Some bands just make you want to wear shades, smoke cigarettes and hit the highway in a stolen car...It's a cliched thing in many ways, but that's exactly how 'Bad Vibrations', the opening track on Phosphene Dream, makes me feel. The Black Angels are from Texas, named after a Velvet Underground song and sound like a cross between The Warlocks, The Seeds and a host of Nuggests/Trash-esque sixties garage-rock bands. 'Yellow Elevator No 2' comes on like psych-pop innovators Clinic before ending like a strung-out Beatles track - it's nigh on impossible not to nod along with a grin on your face. 'Sunday Afternoon' is all sunny guitars and lazy contentment as it tells us "Well, come on over here, it's alright over here". It's not all that original but since it's a rather sunny afternoon as I write this, it definitely does the job...

'River of Blood' sends us back into more hazy/stoned territory before the brilliant 'Entrance Song' comes on like the hypnotic drone-rock stylings of Spacemen 3. The title track draws those Clinic references again, as does the fantastic 'True Believers' as Alex Maas sings shaman-like though gritted teeth ("Ooh, ooh, they sing as they cross the river/, Ooh, ooh, they said as they prayed to Jesus"). It's a cryptic, hypnotic and brilliant track which sounds like it's slowly going crazy in the desert sun. 'Telephone', on the other hand, is a surprisingly straight forward rock 'n' roll track about girls that aren't home whenever you call - it really wouldn't sound out of place on one of those 60s garage-rock compilations of obscure seven inches. 'The Sniper' makes you wanna put those shades back on as it stalks and struts through your speakers- starting like the cool Spector-esque pop of The Raveonettes before an addictive, chugging riff brings the album to a close.

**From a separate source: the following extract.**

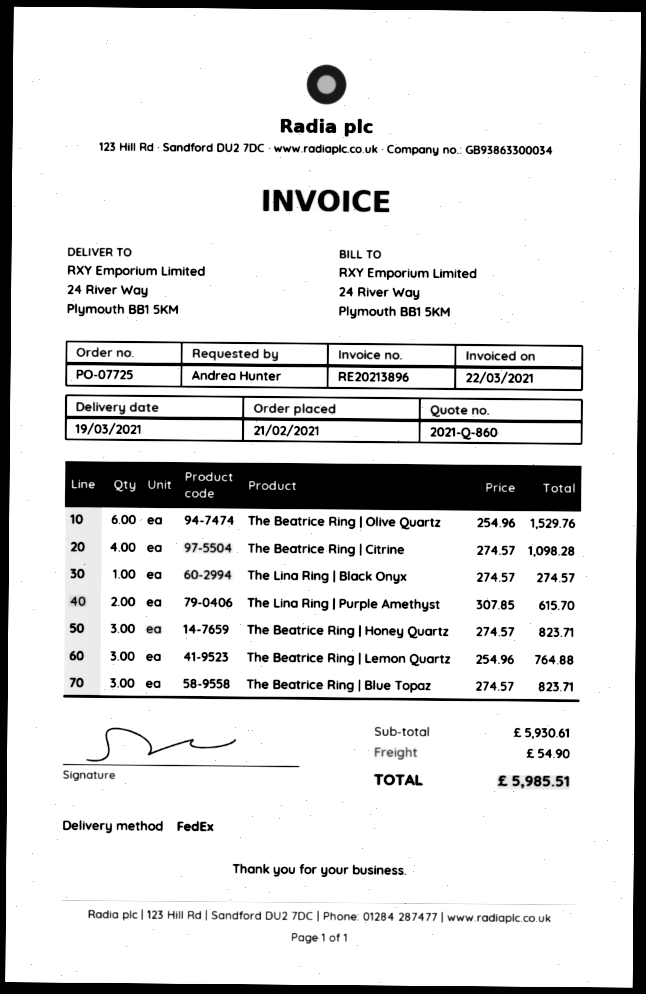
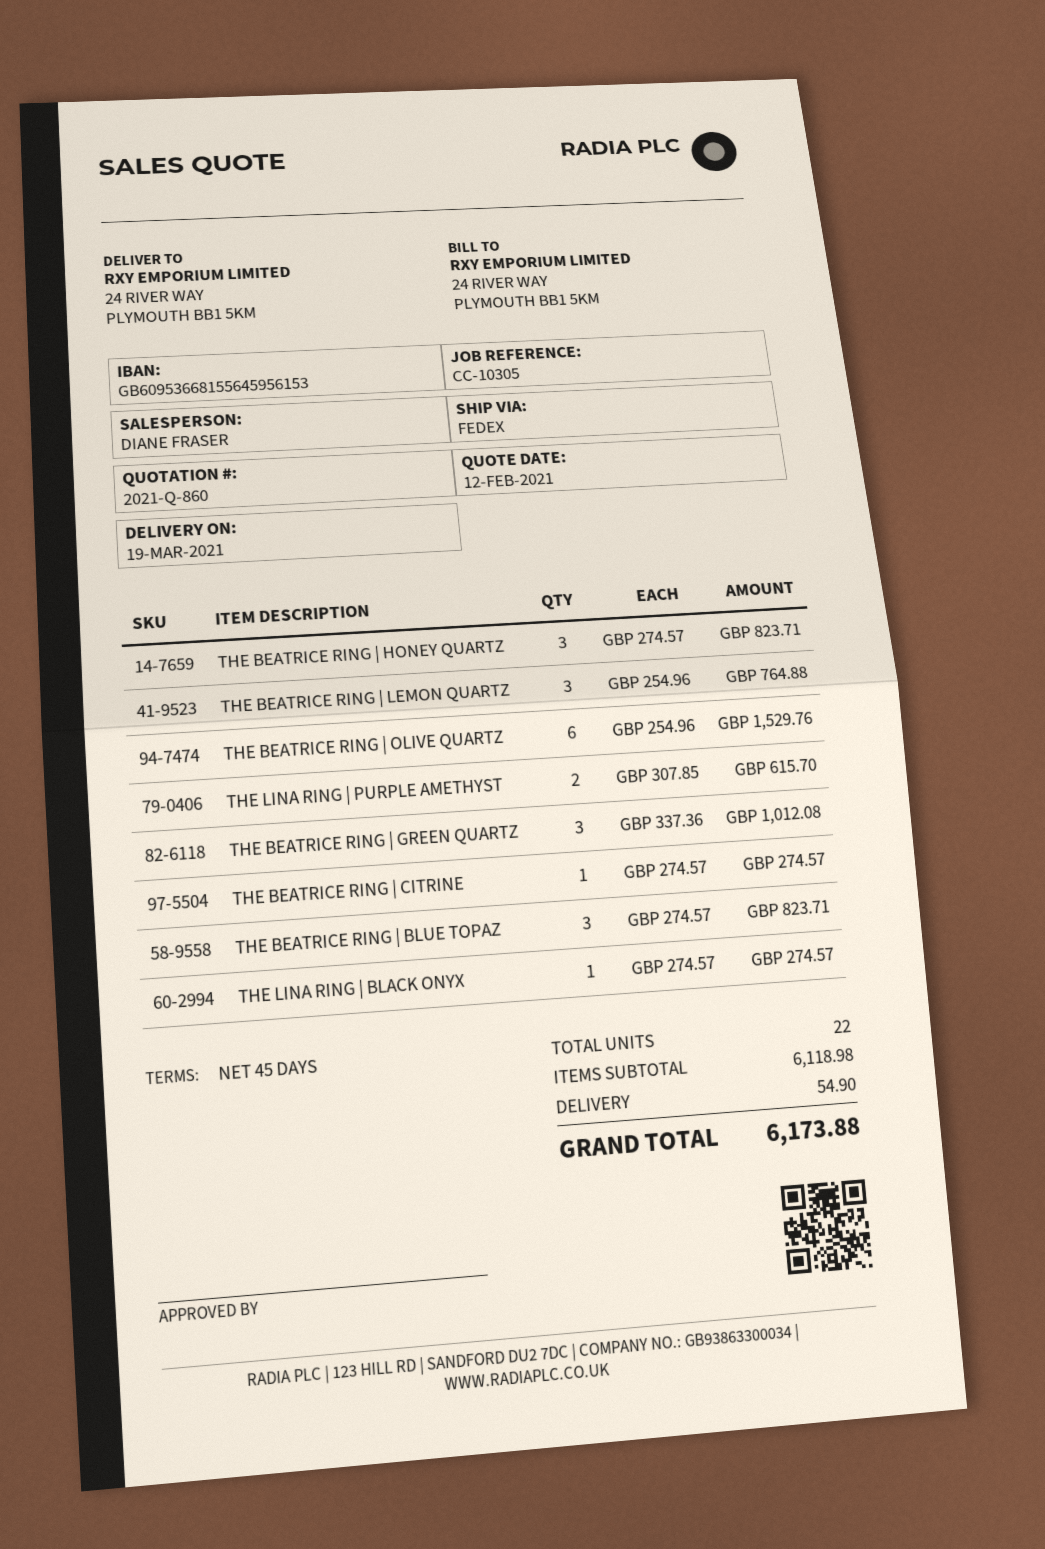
The Beatrice Ring | Citrine: 4 x 274.57 = 1098.28 -> 1 x 274.57 = 274.57
THE BEATRICE RING | GREEN QUARTZ: none -> 3 x 337.36 = 1012.08
subtotal: 5930.61 -> 6118.98
total: 5985.51 -> 6173.88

Phosphene Dream is a frequently great listen - especially on the strutting Seeds enamoured tracks like 'Bad Vibrations' and the commanding 'Entrance Song'. Naming yourself after one of The Velvet Underground's most abrasive and experiential songs ('The Black Angel's Death Song'), however, may give some the wrong impression, as The Black Angels are more retrospective garage-rock then they are sonic pioneers. So Phosphene Dream might not bust open your doors of perception, but that's not to say you won't enjoy its pop-psychedilia and 13th Floor Elevators cool. Time to put those shades on...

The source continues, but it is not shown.